* Provided entries:
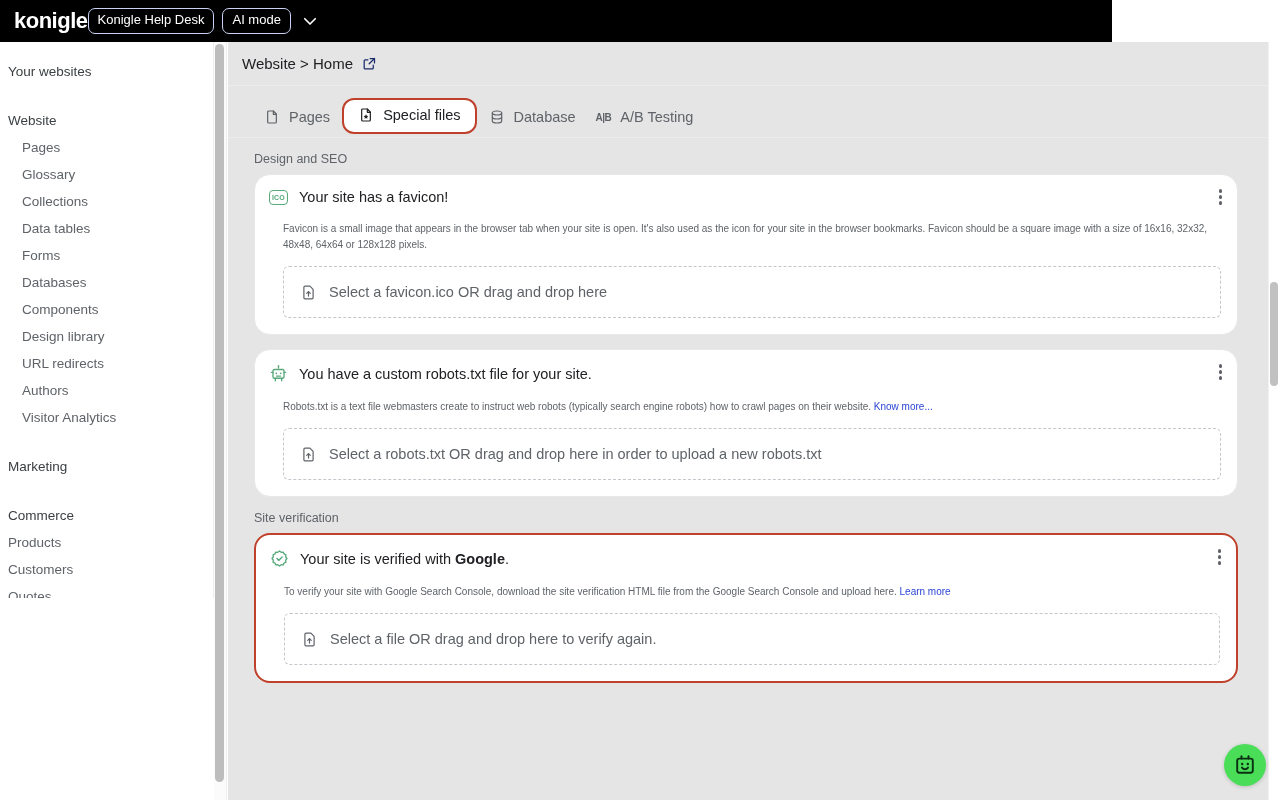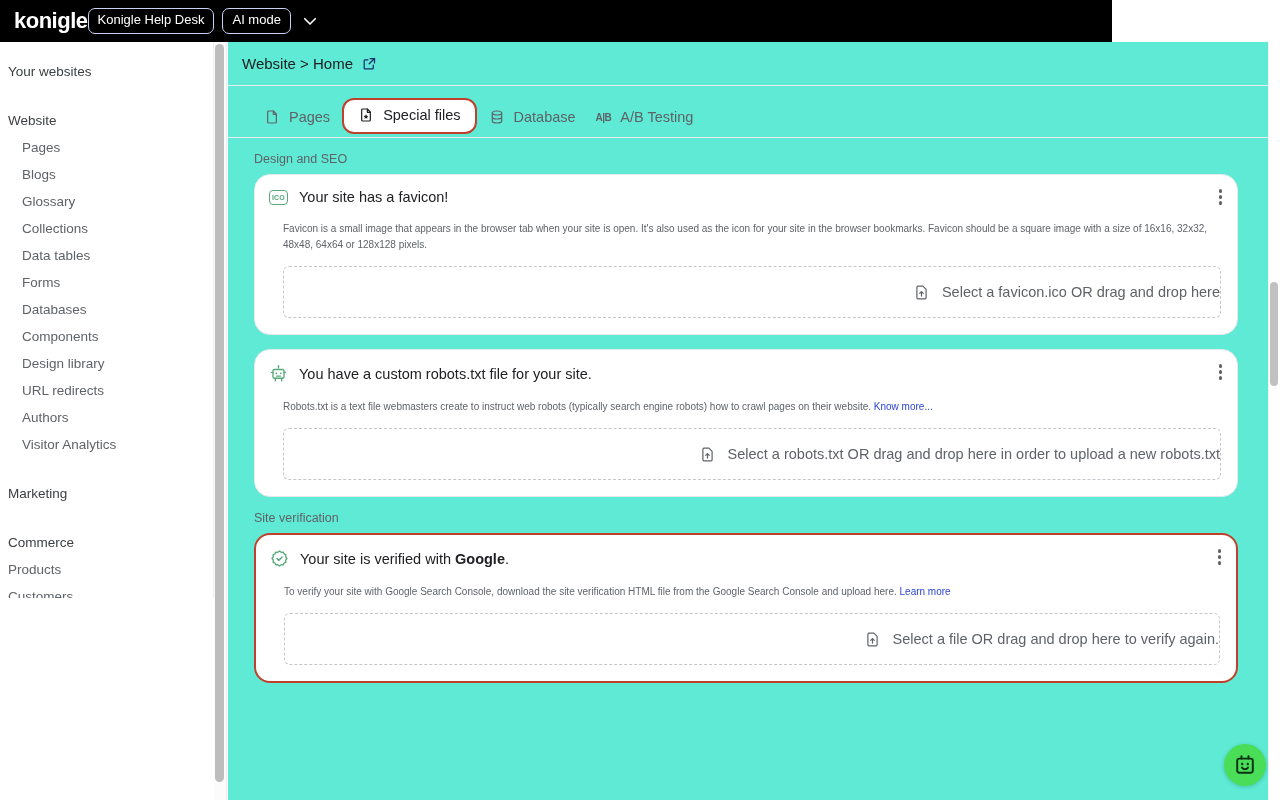--- a/index.html
+++ b/index.html
@@ -57,7 +57,7 @@
   
   .main {
     position: absolute; left: 228px; top: 42px; width: 1040px; height: 758px;
-    background: #5eead4; overflow: hidden;
+    background: #e5e5e5; overflow: hidden;
   }
   .breadcrumb-bar {
     height: 44px; border-bottom: 1px solid #ececec;

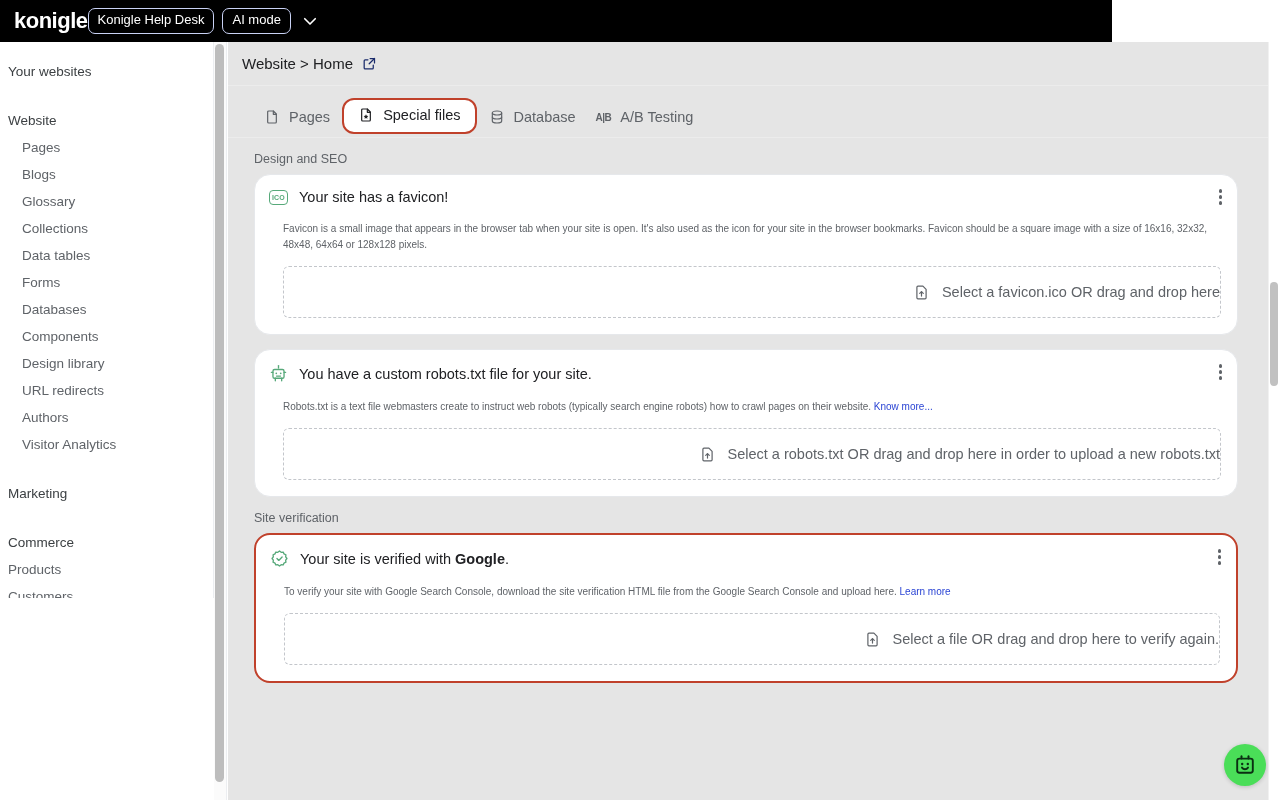--- a/index.html
+++ b/index.html
@@ -166,7 +166,6 @@
 
   <div class="side-group">Website</div>
   <div class="side-item">Pages</div>
-  <div class="side-item">Blogs</div>
   <div class="side-item">Glossary</div>
   <div class="side-item">Collections</div>
   <div class="side-item">Data tables</div>

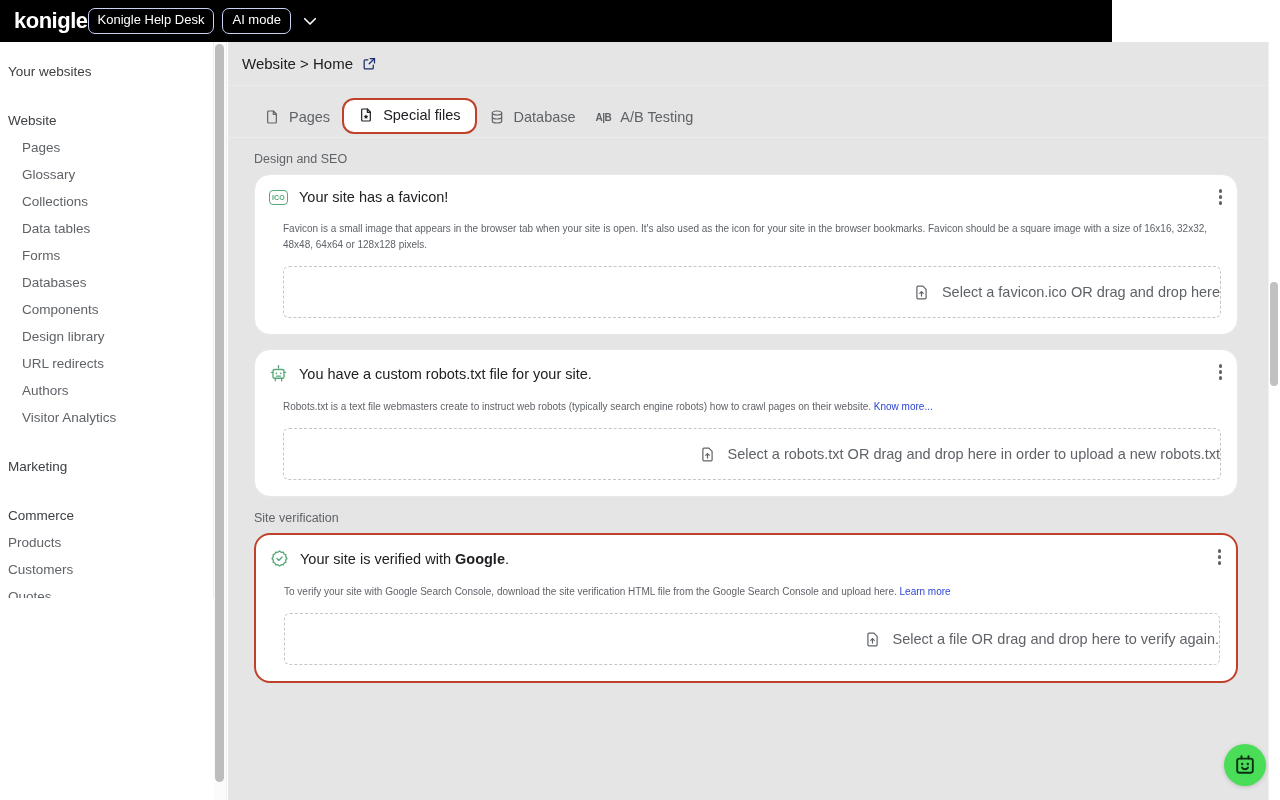--- a/index.html
+++ b/index.html
@@ -113,7 +113,7 @@
   .dropzone {
     border: 1px dashed #c3c6cb; border-radius: 6px;
     height: 52px; display: flex; align-items: center; gap: 12px;
-    padding-left: 16px; margin: 0 0 0 14px; background: #ffffff; justify-content: flex-end;
+    padding-left: 16px; margin: 0 0 0 14px; background: #ffffff;
   }
   .dz-text { font-size: 14.5px; color: #5f6368; }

* To do: Your response must reproduce every line of the data exactly, with images omitted.

* Answer area:
--- a/index.html
+++ b/index.html
@@ -57,7 +57,7 @@
   
   .main {
     position: absolute; left: 228px; top: 42px; width: 1040px; height: 758px;
-    background: #5eead4; overflow: hidden;
+    background: #e5e5e5; overflow: hidden;
   }
   .breadcrumb-bar {
     height: 44px; border-bottom: 1px solid #ececec;

--- a/index.html
+++ b/index.html
@@ -166,7 +166,6 @@
 
   <div class="side-group">Website</div>
   <div class="side-item">Pages</div>
-  <div class="side-item">Blogs</div>
   <div class="side-item">Glossary</div>
   <div class="side-item">Collections</div>
   <div class="side-item">Data tables</div>

--- a/index.html
+++ b/index.html
@@ -113,7 +113,7 @@
   .dropzone {
     border: 1px dashed #c3c6cb; border-radius: 6px;
     height: 52px; display: flex; align-items: center; gap: 12px;
-    padding-left: 16px; margin: 0 0 0 14px; background: #ffffff; justify-content: flex-end;
+    padding-left: 16px; margin: 0 0 0 14px; background: #ffffff;
   }
   .dz-text { font-size: 14.5px; color: #5f6368; }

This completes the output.